*** Opening Given information ***
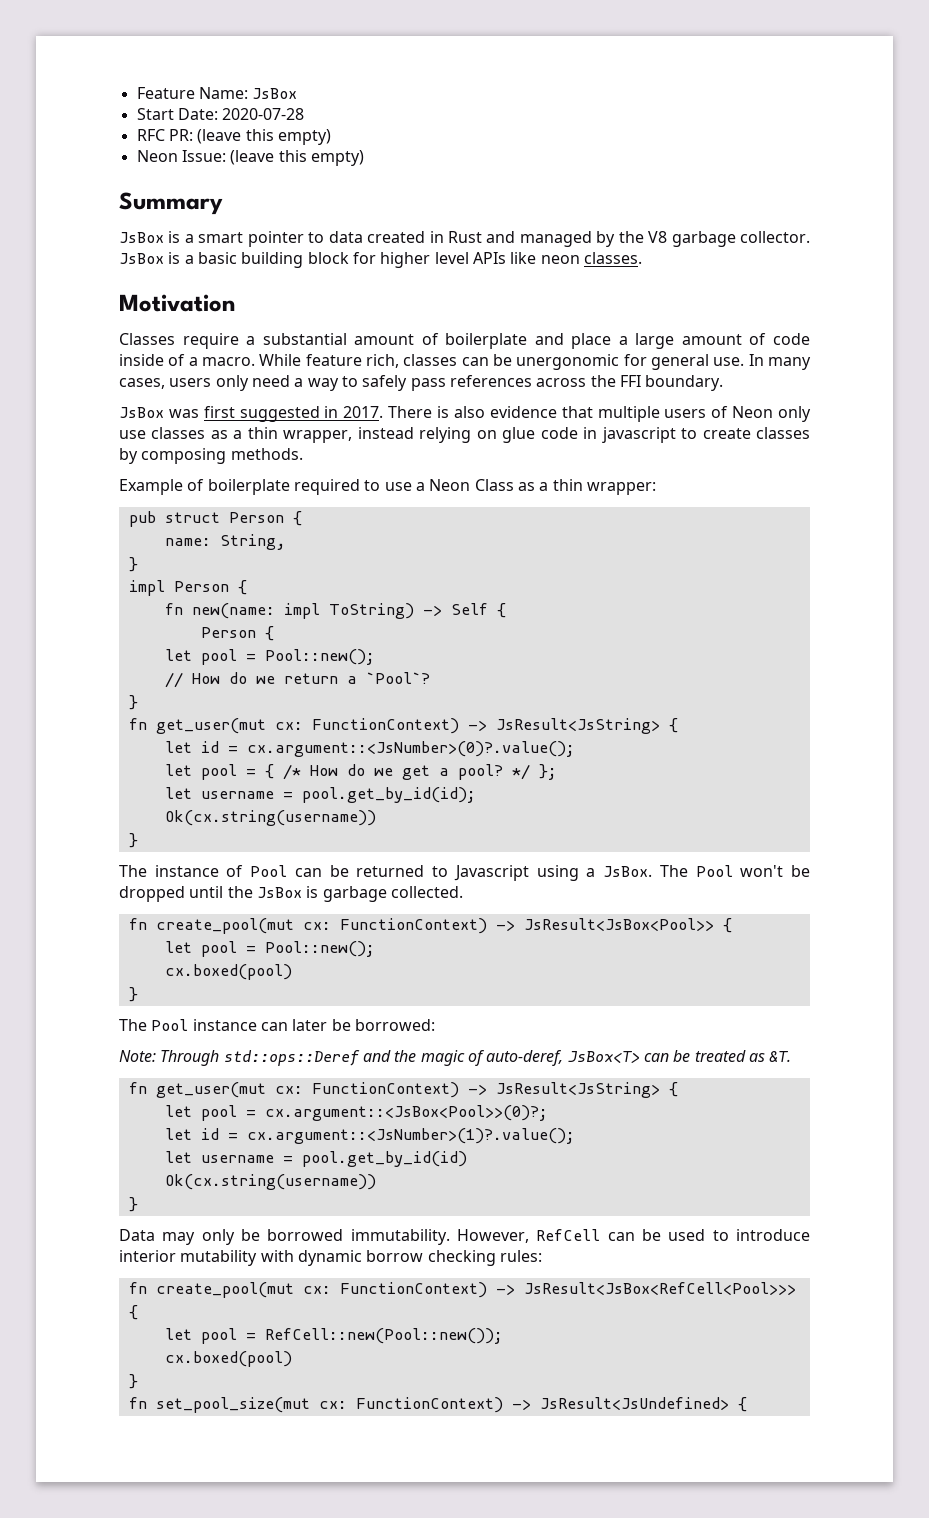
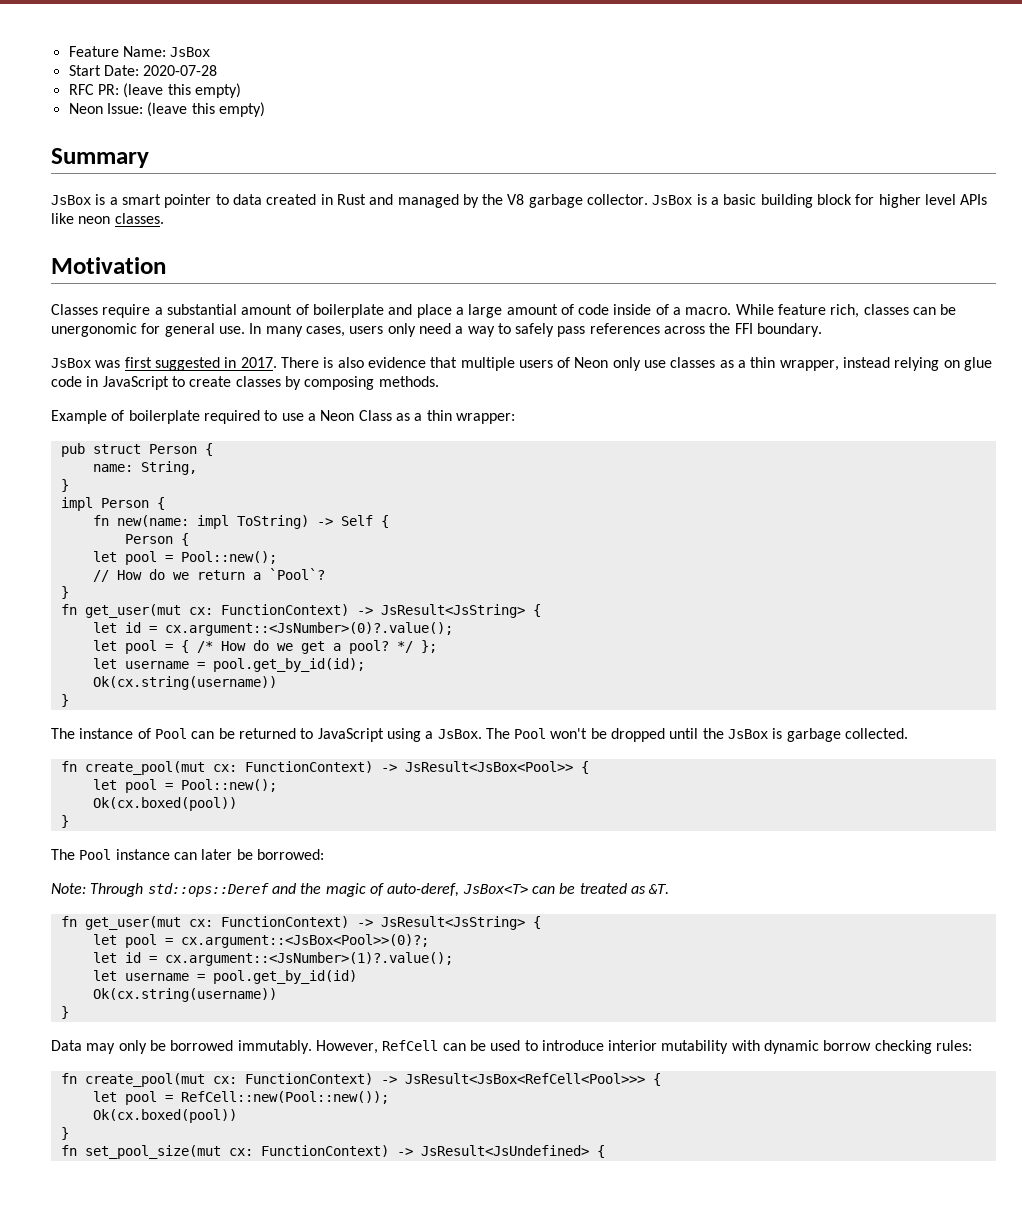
- There is also evidence that multiple users of Neon only use classes as a thin wrapper, instead relying on glue code in javascript to create classes by composing methods.
+ There is also evidence that multiple users of Neon only use classes as a thin wrapper, instead relying on glue code in JavaScript to create classes by composing methods.
- The instance of Pool can be returned to Javascript using a JsBox.
+ The instance of Pool can be returned to JavaScript using a JsBox.
  fn create_pool(mut cx: FunctionContext) -> JsResult<JsBox<Pool>> {
  let pool = Pool::new();
- cx.boxed(pool)
+ Ok(cx.boxed(pool))
- Data may only be borrowed immutability.
+ Data may only be borrowed immutably.
  let pool = RefCell::new(Pool::new());
- cx.boxed(pool)
+ Ok(cx.boxed(pool))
*** Closing Given information ***
** Problem requirements **
Go back to the records above and write them out exactly, without the pictures.

** Response to the task **
- There is also evidence that multiple users of Neon only use classes as a thin wrapper, instead relying on glue code in javascript to create classes by composing methods.
+ There is also evidence that multiple users of Neon only use classes as a thin wrapper, instead relying on glue code in JavaScript to create classes by composing methods.
- The instance of Pool can be returned to Javascript using a JsBox.
+ The instance of Pool can be returned to JavaScript using a JsBox.
  fn create_pool(mut cx: FunctionContext) -> JsResult<JsBox<Pool>> {
  let pool = Pool::new();
- cx.boxed(pool)
+ Ok(cx.boxed(pool))
- Data may only be borrowed immutability.
+ Data may only be borrowed immutably.
  let pool = RefCell::new(Pool::new());
- cx.boxed(pool)
+ Ok(cx.boxed(pool))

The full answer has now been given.